[Task item]
Go through the records below and count every line containing "handle". Reply with the count alone.

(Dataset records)
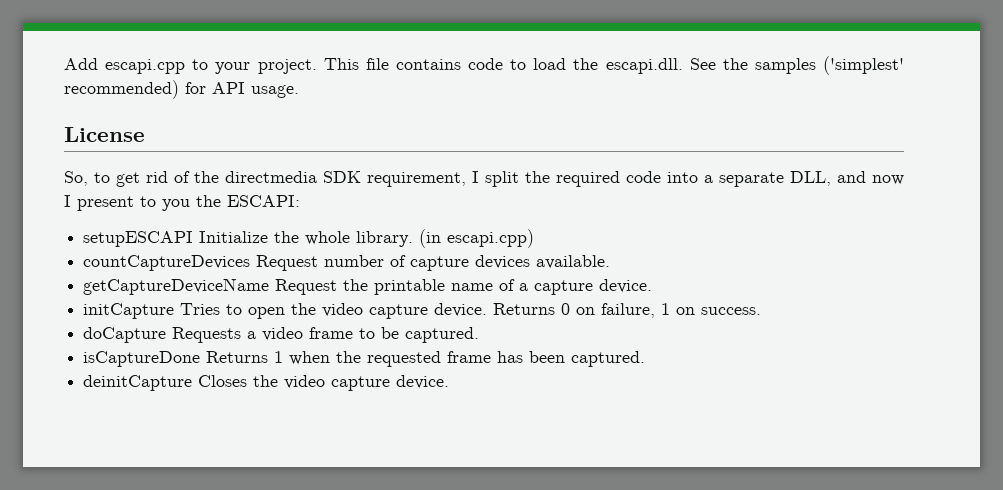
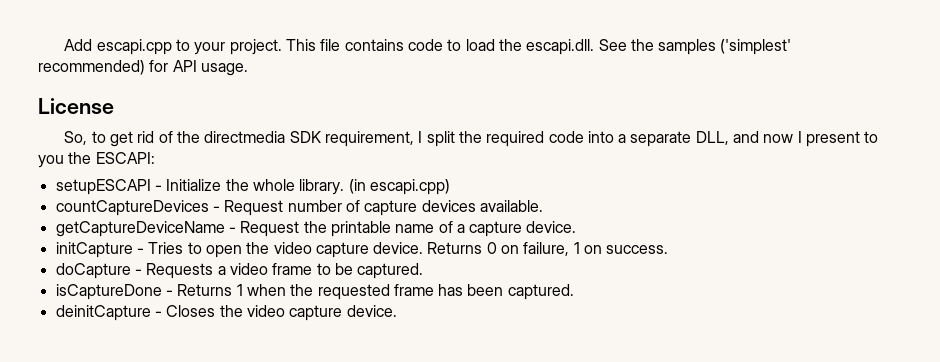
- setupESCAPI Initialize the whole library.
+ setupESCAPI - Initialize the whole library.
- countCaptureDevices Request number of capture devices available.
+ countCaptureDevices - Request number of capture devices available.
- getCaptureDeviceName Request the printable name of a capture device.
+ getCaptureDeviceName - Request the printable name of a capture device.
- initCapture Tries to open the video capture device.
+ initCapture - Tries to open the video capture device.
- doCapture Requests a video frame to be captured.
+ doCapture - Requests a video frame to be captured.
- isCaptureDone Returns 1 when the requested frame has been captured.
+ isCaptureDone - Returns 1 when the requested frame has been captured.
- deinitCapture Closes the video capture device.
+ deinitCapture - Closes the video capture device.

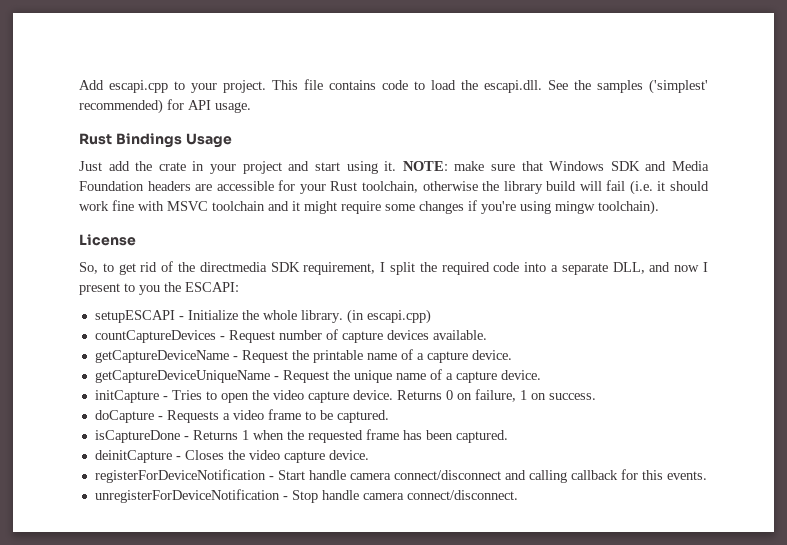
+ Rust Bindings Usage
+ Just add the crate in your project and start using it. NOTE: make sure that Windows SDK and Media Foundation headers are accessible for your Rust toolchain, otherwise the library build will fail (i.e. it should work fine with MSVC toolchain and it might require some changes if you're using mingw toolchain).
+ getCaptureDeviceUniqueName - Request the unique name of a capture device.
+ registerForDeviceNotification - Start handle camera connect/disconnect and calling callback for this events.
+ unregisterForDeviceNotification - Stop handle camera connect/disconnect.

[Answer section]
2